Breaking Bad episode review: Watching the world burn, one hug at a time

You should be rooting for Hank, right?

If Breaking Bad happened inside our own reality, Hank would certainly be the one we’d want to see “win.” Walter is adept at using people until there’s nothing left, and then throwing them away. He ruins lives, kills when it suits him, and the consequences rarely slow his ascent to the highest ranks of the drug game. But of course, we want to see him continue to operate, and to succeed in his goals.

Hank putting Walter behind bars may be the best outcome for civil society, but it would make for an incredibly boring show, at least at this stage in the game. So we’re happy to see Walter get the upper hand with the taped “confession” working as a perfect means of black mail. Add in the fact that Hank only now finds out that the White’s paid for his medical bills, and he knows that’s he’s in check.

The version of events in Walter's confession, complete with the ride-along, the medical bills, and Hank’s knowledge of the drug trade and his often reckless behavior, makes much more sense to the casual observer than the “real” story of a chemistry teacher and a low-level thug who cook the world’s best product and then proceed to cut a bloody swath through the drug game.

Walter’s acting in the video may be melodramatic in places, but the writing of the little one-act show is perfect. He’s provided a narrative that will make more sense to Hank’s co-workers, and Hank knows it. A dirty cop is much more believable than a simple man breaking bad as he dies of cancer.

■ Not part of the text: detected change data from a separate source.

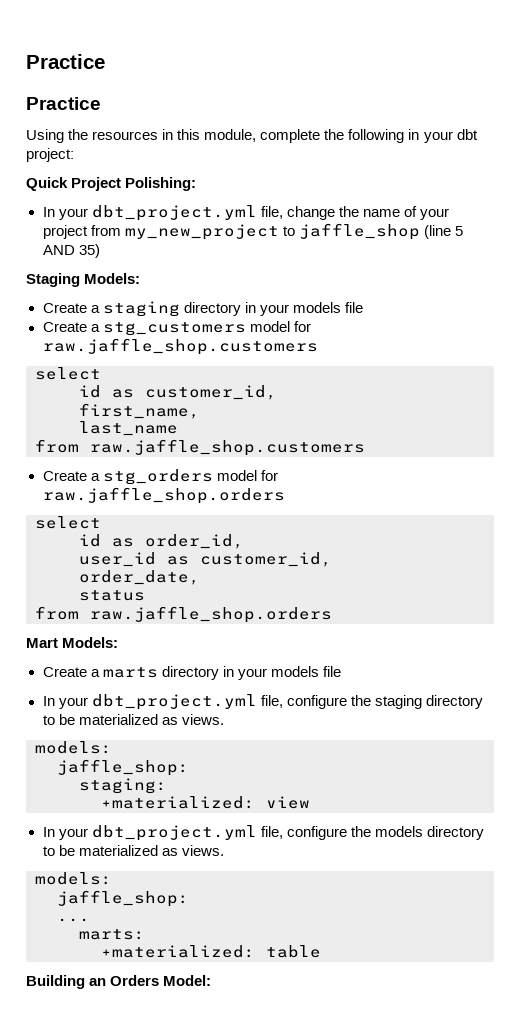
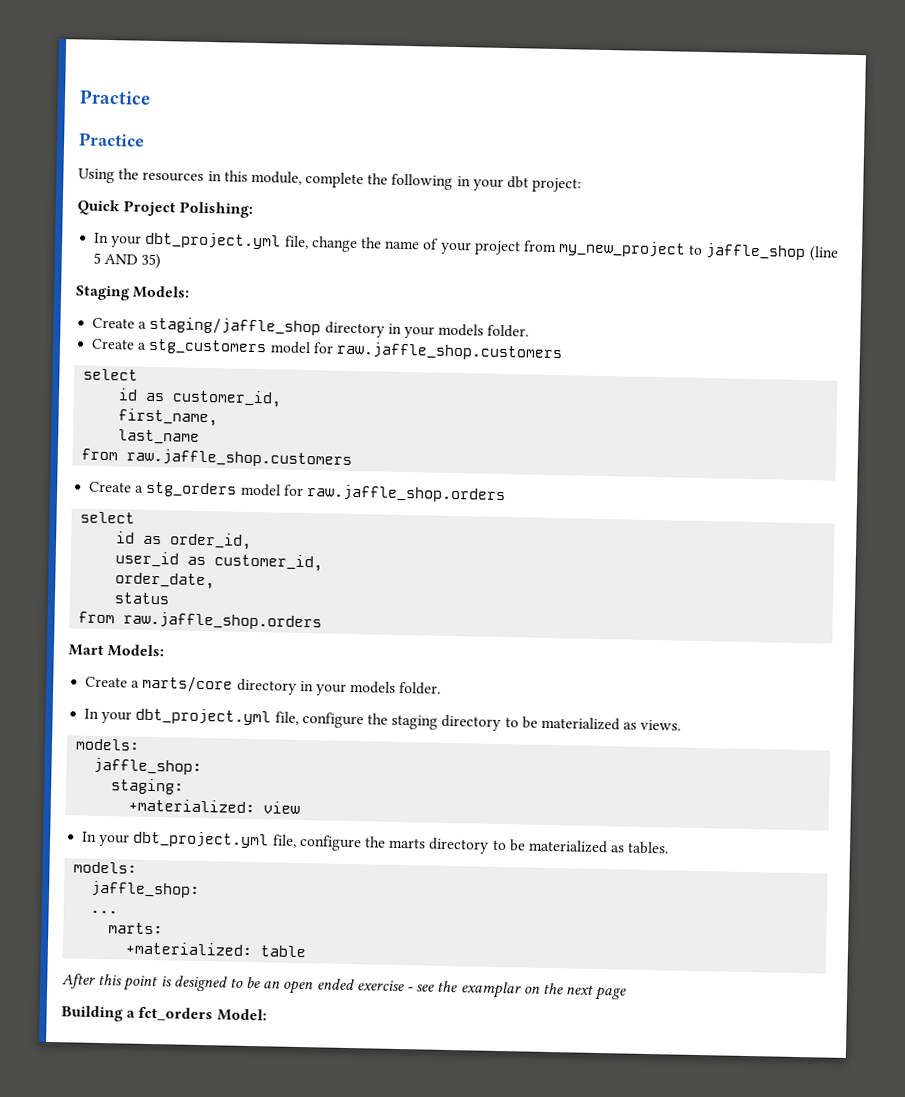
[102,301,363,317] staging directory in your models file -> [149,316,530,339] staging/jaffle_shop directory in your models folder.
[102,666,341,680] marts directory in your models file -> [142,675,442,696] marts/core directory in your models folder.
[374,826,484,840] [42,845,224,856] models directory to be materialized as views. -> [388,837,670,855] marts directory to be materialized as tables.
(321, 951) none -> [62,973,628,1001] // After this point is designed to be an open ended exercise - see the examplar on the next page
[89,975,160,986] an Orders -> [126,1006,214,1022] a fct_orders

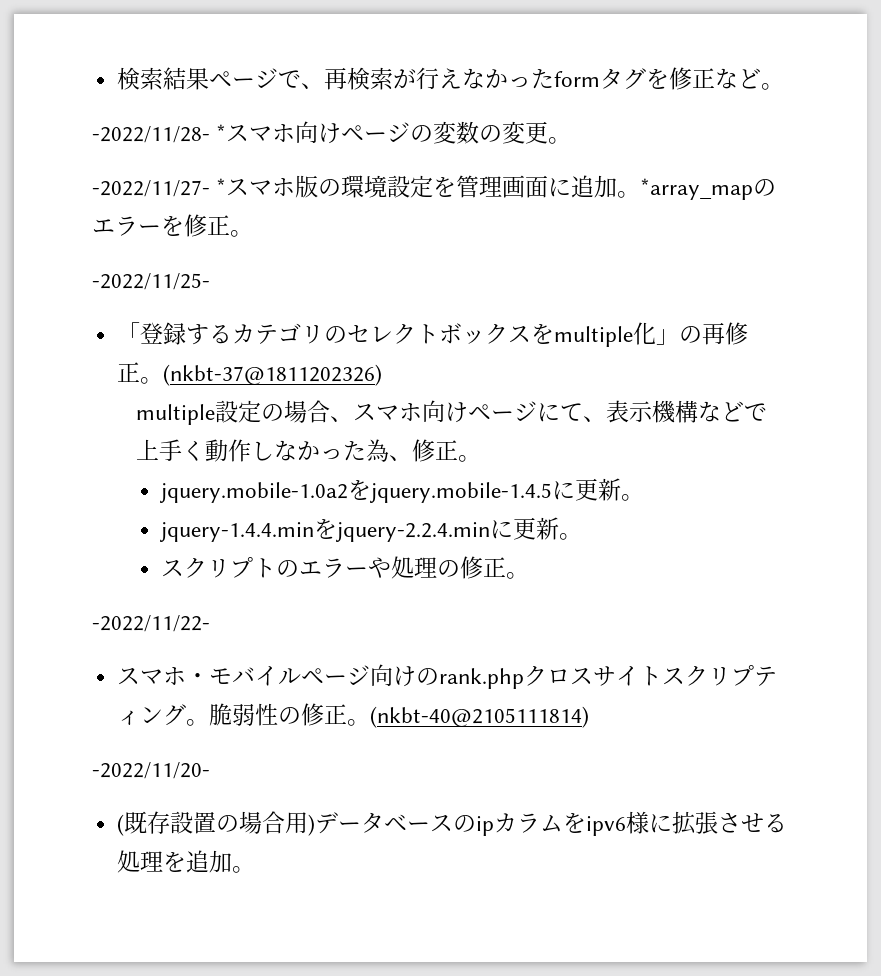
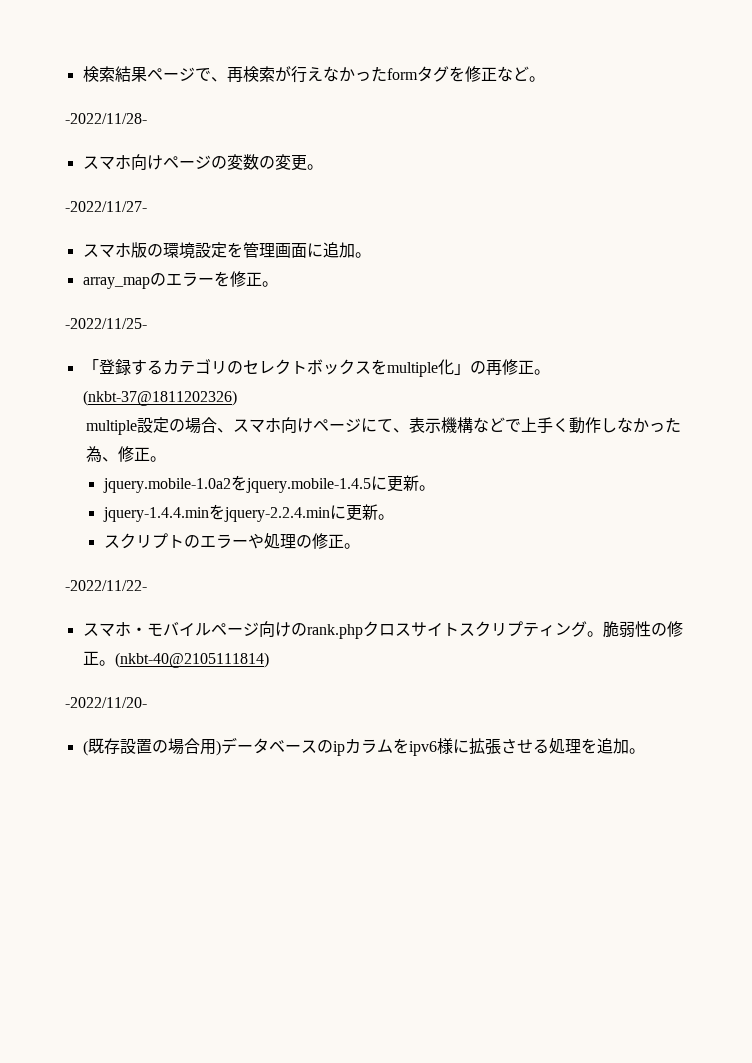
[216,124,227,141] * -> (147, 118) //
[216,178,227,195] * -> (147, 206) //
[640,178,754,200] *array_map -> [82,277,150,289] // array_map

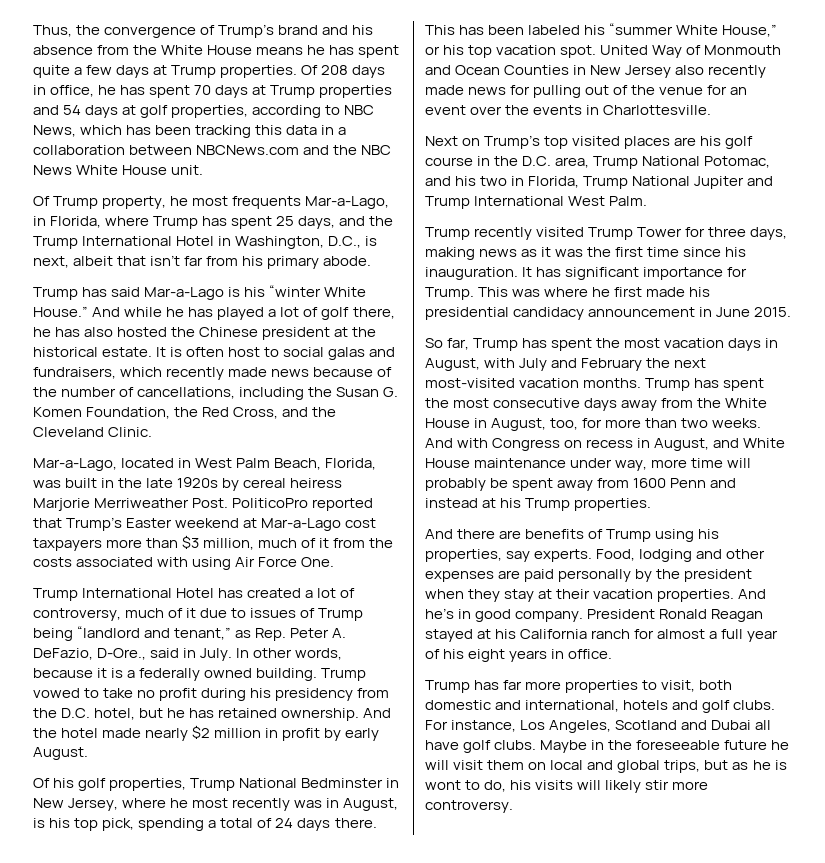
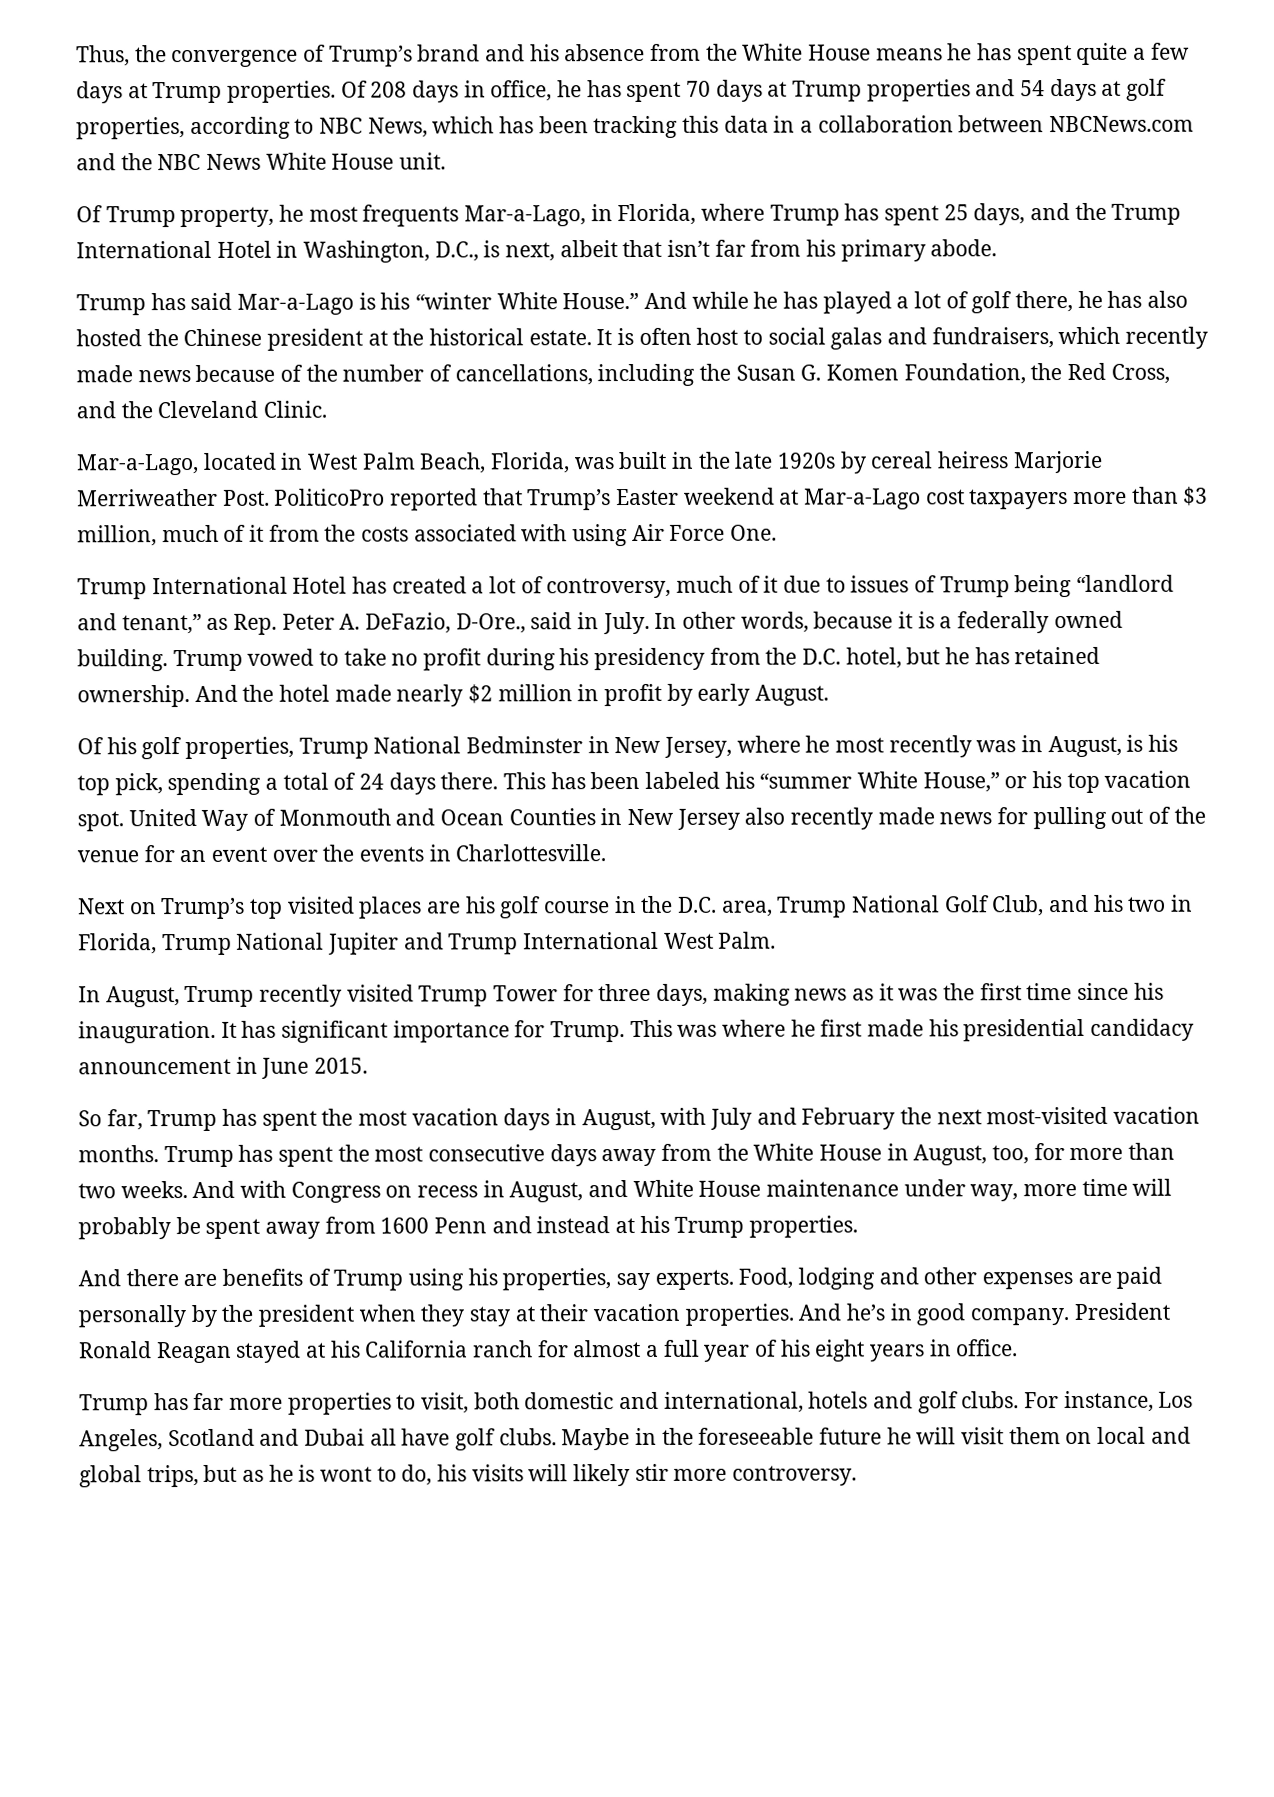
[704,156,771,168] Potomac, -> [943,895,1045,917] Golf Club,
(648, 201) none -> [78,986,180,1008] In August,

I went back and watched the tense conversation between the two families in that absurd restaurant to see if the wording there could be released as a taped conversation “confirming” this version of the story. It doesn’t really work, with Walter stating that there’s nothing to confess. “You have no evidence to support you claims,” Walter states. “Why tear this family apart?” If Hank were recording the conversation, it would sound like he’s harassing his own family in the course of yet another Quixotic investigation. Hank has no credibility left, and that’s his blind spot.

The restaurant conversation is nail-bitingly tense. You expect Hank to erupt in violence, but that explosion never comes. We watch the video with Hank and Marie in the next scene, and the director of the episode simply lets everything play out. We watch the video. We watch Hank and Marie’s reactions. There’s no movement in the scene, it feels like we’re in the room with them, trying to stay out of the way. Hank may be the person who “should” win in a just world, but watching Walter handle the situation with such control and elegance is fun, isn’t it?

A pack of smokes

The Pinkman story this week is just as good. Jesse doesn’t want to turn Walter in, giving away the money is now out of the question, and so the decision is made to cash the young man out, give him a new identity, that’s that. Jesse is often a shivery mess in this run of episodes, and he can’t even get Walter to break down and admit who, and what he is during a tearful confrontation.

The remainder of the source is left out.